The pair finally gets to the little Transylvanian village, there is lots of forced exposition (Carl asks Van Helsing about his missing memory as they wander through the town square, to which the vampire hunter curtly replies that it's not the time. No, the time was during the weeks the two of you spent alone traveling through the wilderness, as we just saw in montage), and we meet the last of the Valerious clan, who is for obvious reasons a gorgeous woman in a leather halter top, Anna (Kate Beckinsale). We also meet Dracula's three brides (Elena Anaya, Silvia Colloca, and Josie Maran), who look rather more like harpies than vampires when they get to attacking the town, but no matter. At this point the movie descends into nothing more than a string of setpieces all in a row, with something in the way of a plot connecting them all, though frankly it's not worth my time or yours for me to explain what it is in other than the broadest strokes: Dracula wants to take over the world, he needs the life-force of the Frankenstein monster to do it, Van Helsing is grim and surly and shoots things with his steampunk megacrossbow.

"Descends" into a string of setpieces, did I say? Nay, the film has been a string of setpieces from the second it opens, with only the occasional vomiting forth of crudely functional dialogue interrupting what Sommers apparently believed in good faith was exciting movie action. It is not. There are certain elements of the film that are appealing: the design, of both sets and monsters, is certainly imaginative if at times overworked (the Frankenstein creature is a particularly thoughtful labor of love); and it's nice to see a monster mash-up that assembles the components with a bit more thought for how to incorporate them all into a single narrative than Universal's classic efforts ever managed.

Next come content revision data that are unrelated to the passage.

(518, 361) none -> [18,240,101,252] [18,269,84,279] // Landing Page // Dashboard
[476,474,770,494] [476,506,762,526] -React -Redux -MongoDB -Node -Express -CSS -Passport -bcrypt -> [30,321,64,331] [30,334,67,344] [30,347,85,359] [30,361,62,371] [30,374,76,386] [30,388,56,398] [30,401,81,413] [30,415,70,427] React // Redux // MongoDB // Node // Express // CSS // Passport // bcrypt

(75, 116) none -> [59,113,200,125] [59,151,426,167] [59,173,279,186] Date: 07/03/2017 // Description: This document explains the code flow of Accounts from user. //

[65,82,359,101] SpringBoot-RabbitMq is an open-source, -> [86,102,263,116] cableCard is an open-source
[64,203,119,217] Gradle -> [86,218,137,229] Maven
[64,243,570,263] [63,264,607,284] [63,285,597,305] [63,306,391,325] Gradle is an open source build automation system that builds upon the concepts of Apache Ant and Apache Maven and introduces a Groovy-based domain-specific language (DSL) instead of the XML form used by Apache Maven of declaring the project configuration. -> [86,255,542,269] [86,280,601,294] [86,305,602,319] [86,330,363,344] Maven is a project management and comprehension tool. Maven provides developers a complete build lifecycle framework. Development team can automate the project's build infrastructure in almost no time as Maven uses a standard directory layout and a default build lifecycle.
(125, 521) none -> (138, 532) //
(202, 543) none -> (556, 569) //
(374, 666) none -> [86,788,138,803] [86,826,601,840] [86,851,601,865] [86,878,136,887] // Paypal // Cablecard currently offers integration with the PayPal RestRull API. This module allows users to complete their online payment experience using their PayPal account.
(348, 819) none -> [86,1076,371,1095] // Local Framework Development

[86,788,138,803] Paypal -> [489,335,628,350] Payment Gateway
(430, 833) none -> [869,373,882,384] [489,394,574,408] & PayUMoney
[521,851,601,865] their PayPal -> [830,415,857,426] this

Then again, House of Frankenstein, for all its flaws, managed to get in and out in 71 minutes, while Van Helsing takes a wholly unjustified 2 hours and 12 minutes to finish cranking out its ludicrously epic tale.

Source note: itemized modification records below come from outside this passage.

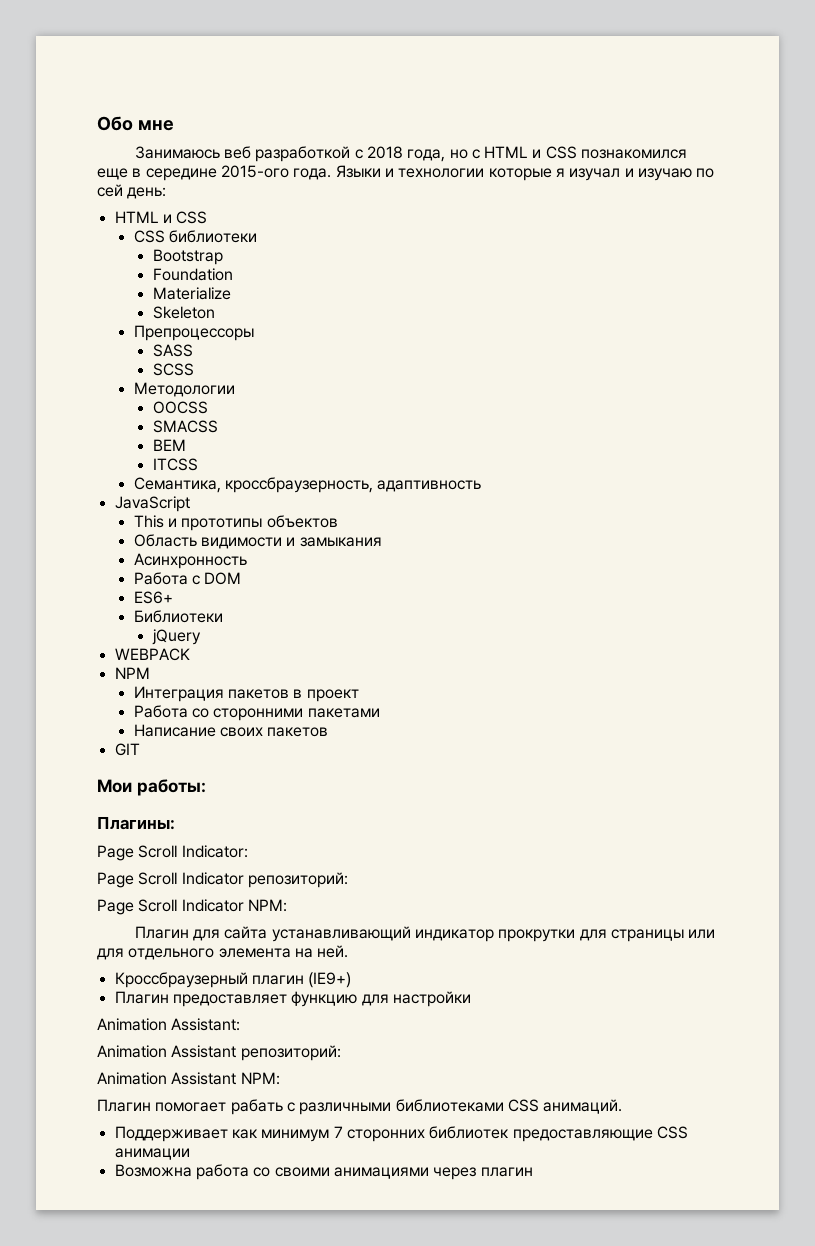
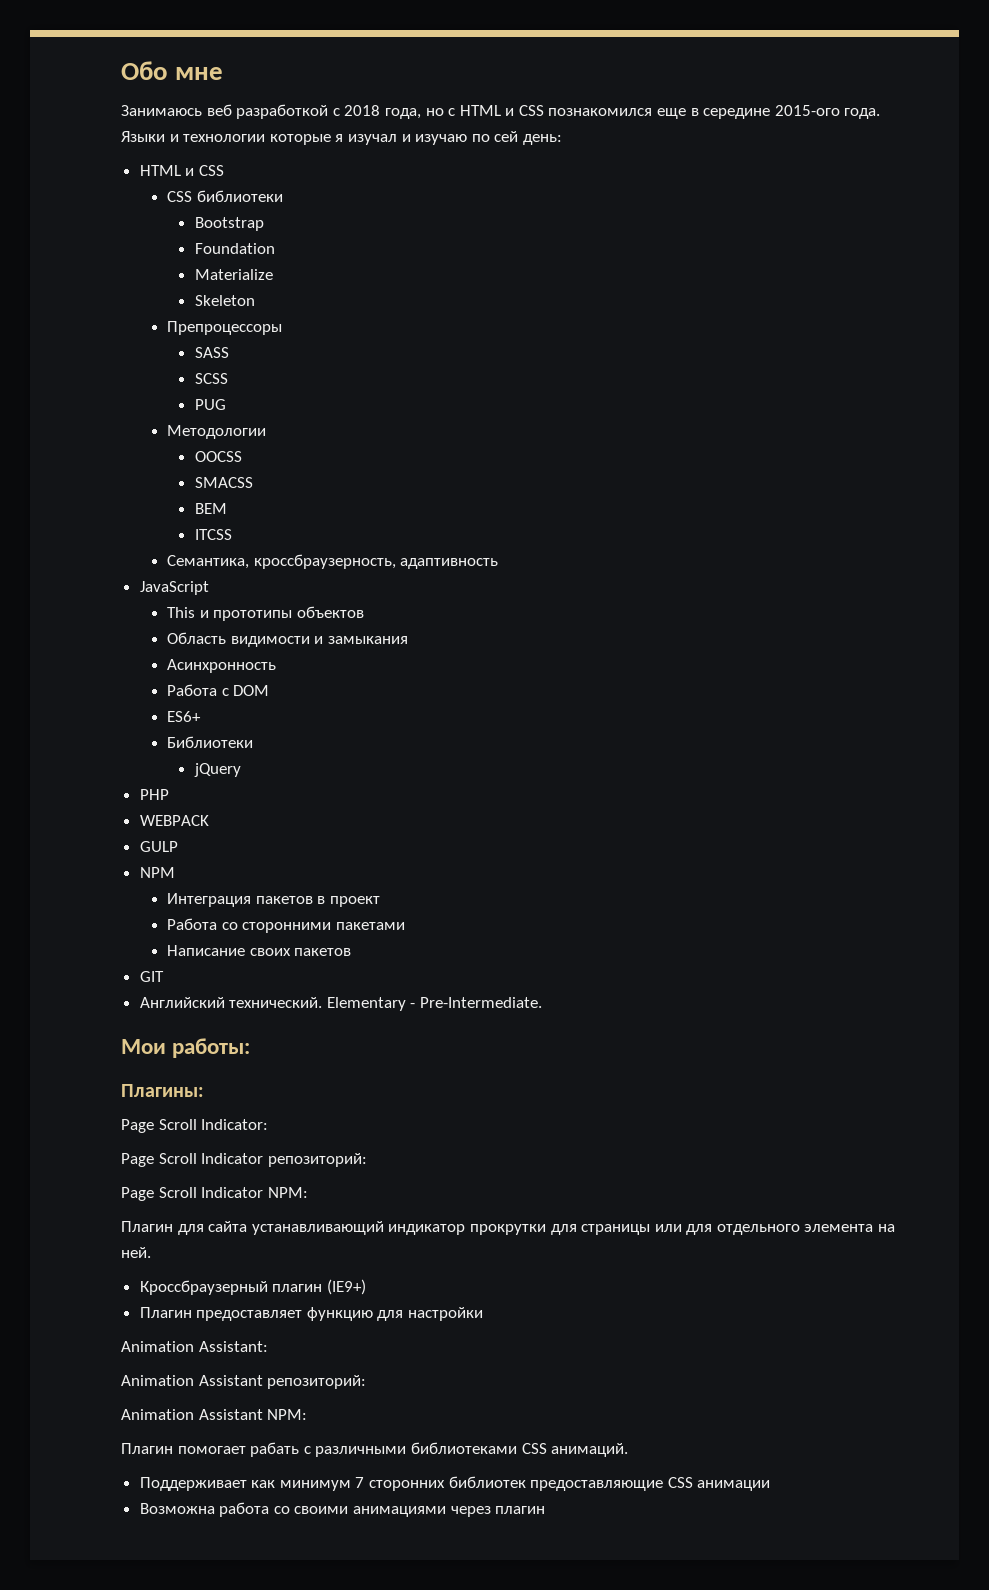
(194, 369) none -> [194,399,226,410] // PUG
(201, 637) none -> [139,789,169,800] // PHP
(190, 654) none -> [139,841,178,852] // GULP
(140, 749) none -> [139,997,543,1011] // Английский технический. Elementary - Pre-Intermediate.

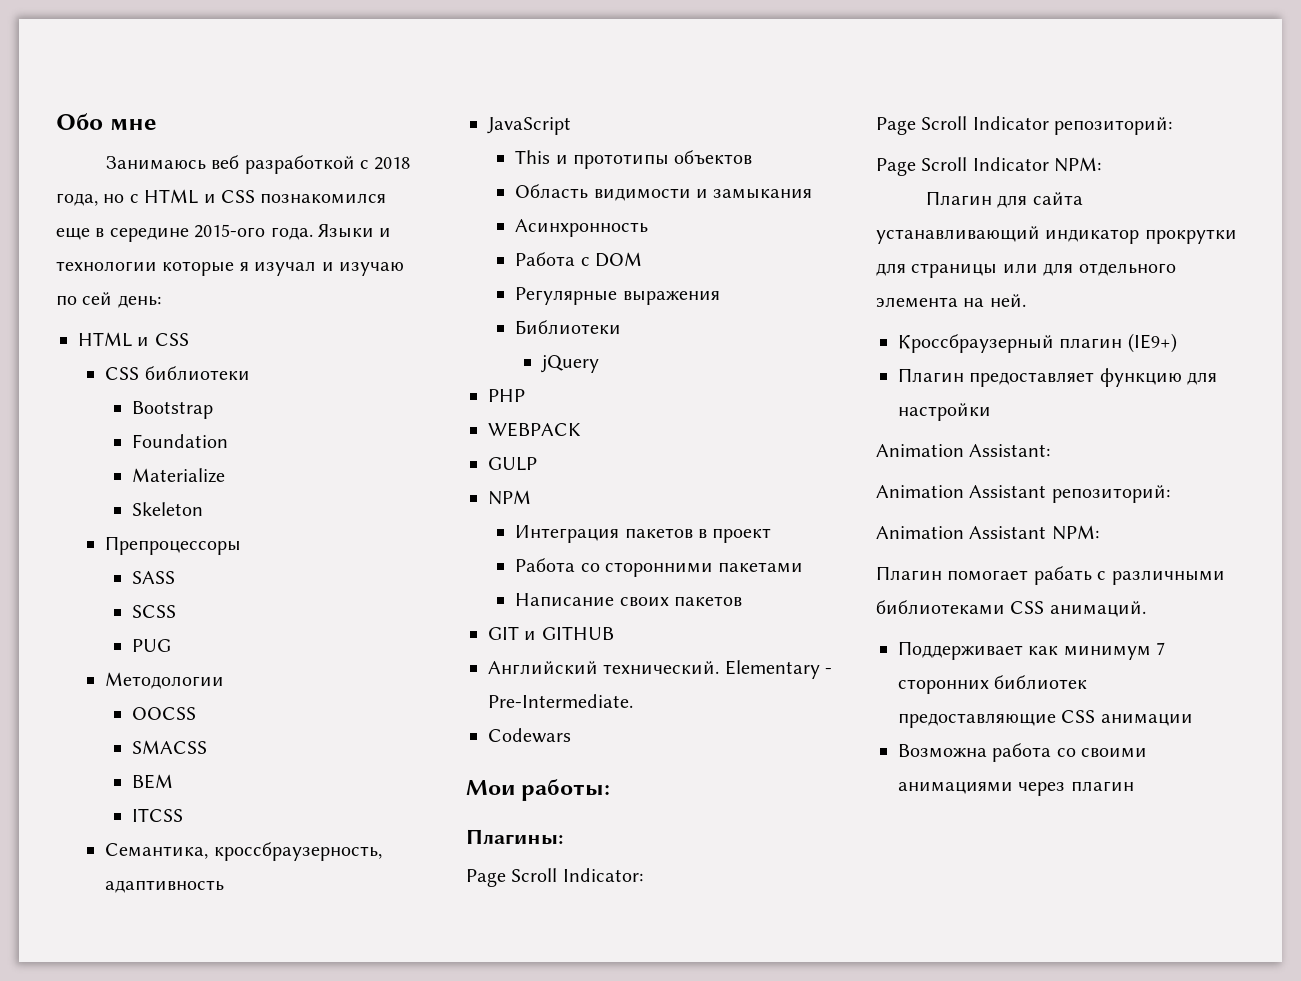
[167,711,202,722] ES6+ -> [515,287,720,305] Регулярные выражения
(164, 976) none -> [524,626,614,640] и GITHUB
(543, 1002) none -> [488,728,571,743] // Codewars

And what fills that hugely indulgent time? A little bit of asinine or clumsy dialogue here (too many examples to mention, though I will point out that one of the vampire brides at one point taunts Anna with "too bad, so sad"), the giggle-worthy spectacle of Beckinsale's idea of a Transylvanian accent; the jaw-dropping sight of not one, but two horse-drawn carriages exploding like the wood was soaked in napalm; people falling from great heights and shaking it off; and CGI. Lots and lots of weightless, shiny CGI. It's far too easy to joke that the film boils down to Castlevania: The Movie, and the movie does itself no favors by looking so damn much like a video game. By the tenth or fifteenth time we see one character or another swinging down to land in the middle of a setpiece, the movie has completely ceased to resemble anything but a chain of cutscenes - cutscenes from an absolutely kick-ass game, mind you, but we're not playing Van Helsing, we're watching it. And not having remotely as much fun.

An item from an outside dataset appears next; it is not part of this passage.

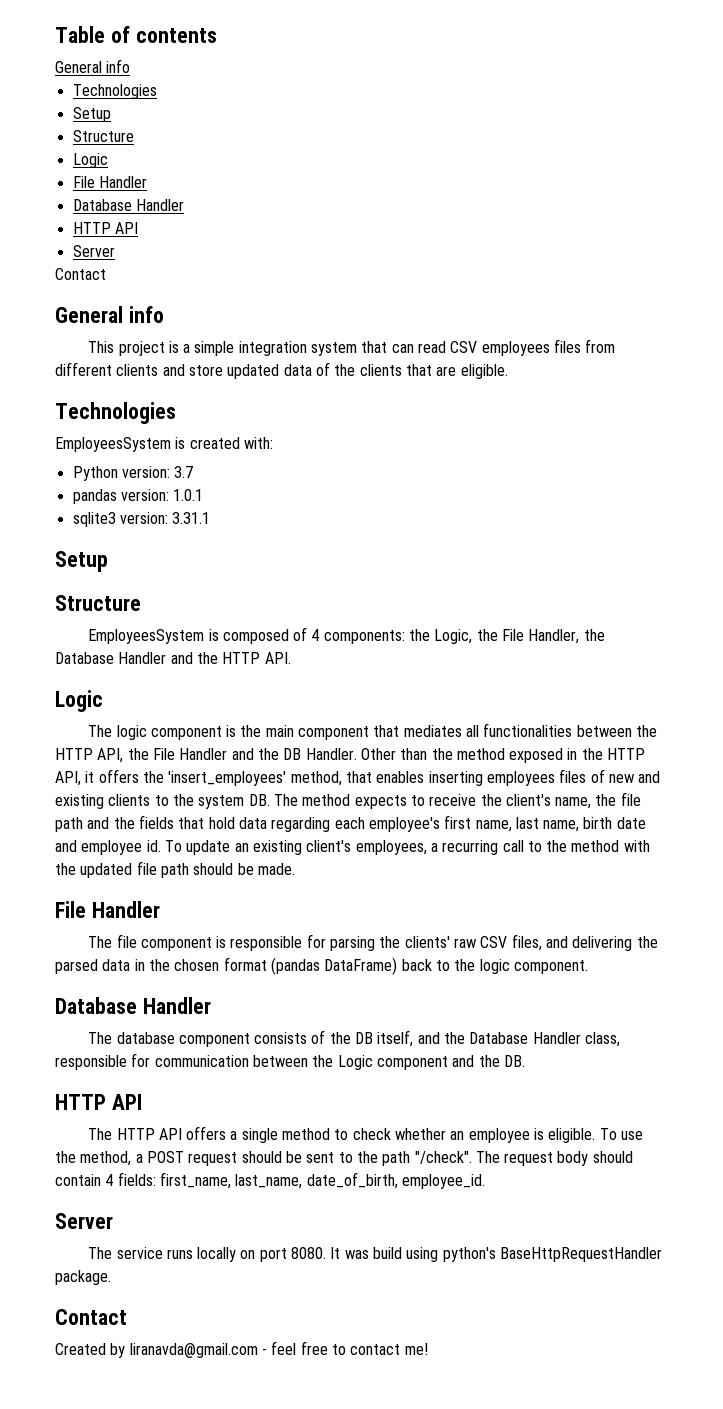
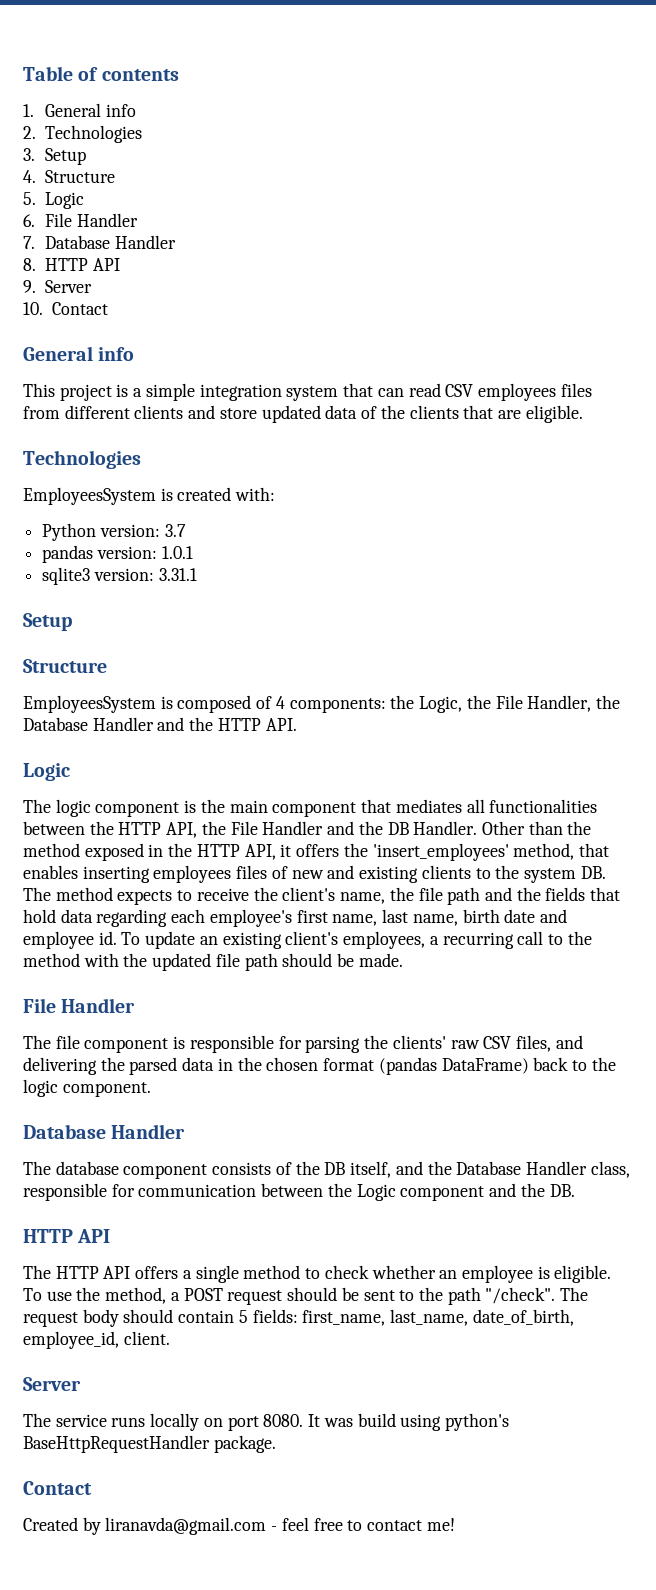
[55,59,131,73] [72,84,157,99] [72,107,111,122] [72,130,134,142] [72,153,108,168] [72,176,147,188] [72,199,184,211] [72,222,138,234] [72,245,115,257] General info // Technologies // Setup // Structure // Logic // File Handler // Database Handler // HTTP API // Server // -> [23,103,136,117] [23,125,142,143] [23,148,86,165] [23,170,115,183] [23,192,84,209] [23,213,138,227] [23,235,176,249] [23,258,120,271] [23,280,92,293] [23,302,43,315] 1. General info // 2. Technologies // 3. Setup // 4. Structure // 5. Logic // 6. File Handler // 7. Database Handler // 8. HTTP API // 9. Server // 10.
[105,1174,114,1186] 4 -> [238,1310,248,1323] 5
[401,1174,485,1189] employee_id. -> [23,1331,170,1349] employee_id, client.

It's a screaming, noisy, overedited mess of a movie that has virtually no merits I can think of, and a running time that no movie in this genre could possibly justify; so of course it was a big hit and as of 2011 holds the record for having the largest gross of any vampire movie that's not a Twilight picture. Sometimes, I just don't feel very good about the moviegoing public.




*Which was, the year before, turned into a different excruciatingly bad action movie starring Richard Roxburgh as the villain.